Wichita Republican Rep. Brenda Landwehr said the hospital has nothing to do with the National Cancer Institute designation, and she disputed that the hospital brings money into the School of Medicine.
Landwehr said a study may find selling the hospital isn’t a good idea.
“It’s very possible that it is an assett that we should keep and perhaps even improve on,” she said. She said the KU School of Medicine in Wichita faced a funding crisis years ago and now gets funding from two private hospitals in the city and is doing well.
House Speaker Mike O’Neal, R-Hutchinson, said Suellentrop didn’t share his proposed amendment with the Republican caucus.
“This is a big deal,” he said. “This is neither the time nor the place… to be deciding on a issue that does not need to be fixed.”

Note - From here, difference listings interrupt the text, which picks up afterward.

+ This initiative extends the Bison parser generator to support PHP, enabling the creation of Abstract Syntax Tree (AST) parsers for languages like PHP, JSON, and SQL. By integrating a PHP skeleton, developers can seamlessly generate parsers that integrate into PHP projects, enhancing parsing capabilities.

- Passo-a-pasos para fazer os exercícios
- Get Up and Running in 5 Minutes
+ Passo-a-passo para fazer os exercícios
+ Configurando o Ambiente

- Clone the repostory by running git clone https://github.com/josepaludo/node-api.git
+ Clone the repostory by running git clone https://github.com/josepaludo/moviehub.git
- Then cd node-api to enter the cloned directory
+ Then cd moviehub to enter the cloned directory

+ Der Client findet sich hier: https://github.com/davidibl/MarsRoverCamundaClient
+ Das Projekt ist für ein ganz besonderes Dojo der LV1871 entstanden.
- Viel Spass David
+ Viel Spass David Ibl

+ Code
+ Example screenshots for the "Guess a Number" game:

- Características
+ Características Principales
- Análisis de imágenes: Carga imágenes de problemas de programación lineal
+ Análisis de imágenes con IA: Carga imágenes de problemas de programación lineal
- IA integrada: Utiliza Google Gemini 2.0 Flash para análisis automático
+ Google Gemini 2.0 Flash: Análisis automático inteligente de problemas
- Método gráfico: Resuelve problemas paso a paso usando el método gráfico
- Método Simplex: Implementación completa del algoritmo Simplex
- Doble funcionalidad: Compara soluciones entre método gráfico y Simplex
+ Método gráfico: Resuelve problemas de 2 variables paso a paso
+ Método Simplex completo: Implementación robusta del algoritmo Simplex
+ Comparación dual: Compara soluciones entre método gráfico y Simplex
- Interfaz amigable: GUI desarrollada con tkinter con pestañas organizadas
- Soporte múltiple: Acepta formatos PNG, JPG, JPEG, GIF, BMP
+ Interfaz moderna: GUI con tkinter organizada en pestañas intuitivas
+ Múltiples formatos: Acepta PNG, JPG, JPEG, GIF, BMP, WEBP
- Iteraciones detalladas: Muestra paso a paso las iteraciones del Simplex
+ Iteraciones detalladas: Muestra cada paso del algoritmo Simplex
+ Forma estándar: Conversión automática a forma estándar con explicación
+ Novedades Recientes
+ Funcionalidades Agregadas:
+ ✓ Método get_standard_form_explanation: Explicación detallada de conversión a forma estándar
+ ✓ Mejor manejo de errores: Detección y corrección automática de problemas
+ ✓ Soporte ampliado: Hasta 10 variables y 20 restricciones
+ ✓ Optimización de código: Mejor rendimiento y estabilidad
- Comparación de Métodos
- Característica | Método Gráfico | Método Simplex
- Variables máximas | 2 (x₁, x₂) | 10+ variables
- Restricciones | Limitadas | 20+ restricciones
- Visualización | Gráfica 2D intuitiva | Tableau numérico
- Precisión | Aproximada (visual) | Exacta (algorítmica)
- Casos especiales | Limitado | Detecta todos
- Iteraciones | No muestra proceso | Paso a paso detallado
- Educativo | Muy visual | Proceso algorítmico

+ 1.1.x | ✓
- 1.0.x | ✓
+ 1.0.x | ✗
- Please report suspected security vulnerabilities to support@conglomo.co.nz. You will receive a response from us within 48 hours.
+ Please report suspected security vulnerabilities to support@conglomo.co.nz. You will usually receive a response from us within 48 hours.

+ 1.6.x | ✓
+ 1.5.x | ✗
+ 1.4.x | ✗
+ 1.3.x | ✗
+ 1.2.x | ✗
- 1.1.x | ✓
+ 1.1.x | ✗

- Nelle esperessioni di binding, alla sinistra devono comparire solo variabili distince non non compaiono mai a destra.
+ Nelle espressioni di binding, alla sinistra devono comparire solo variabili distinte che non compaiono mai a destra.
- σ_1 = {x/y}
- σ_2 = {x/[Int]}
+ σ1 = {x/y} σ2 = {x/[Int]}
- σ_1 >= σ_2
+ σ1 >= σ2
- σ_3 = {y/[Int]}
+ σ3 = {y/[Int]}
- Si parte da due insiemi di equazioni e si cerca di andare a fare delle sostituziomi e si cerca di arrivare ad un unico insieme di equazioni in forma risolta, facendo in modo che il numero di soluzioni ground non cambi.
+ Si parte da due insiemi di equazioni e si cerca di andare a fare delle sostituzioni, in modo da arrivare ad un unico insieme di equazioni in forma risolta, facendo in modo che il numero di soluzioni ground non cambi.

“Bad idea, bad time, so vote against it,” he said.
The House earlier this week approved a bill that would, among other things, bar residents at the University of Kansas Hospital from performing abortions on state property or on state time.
As that debate wound through the Statehouse throughout the session this year, it sparked questions about whether medical center would lose accreditation of its obstetrics and gynecological program. Lawmakers altered the bill so that its medical residents could do abortions off-site, on their own time, for a year.
Suellentrop said it’s not about KU or abortion.
“What this study may prove is that we should, in fact, sell this facility,” he said.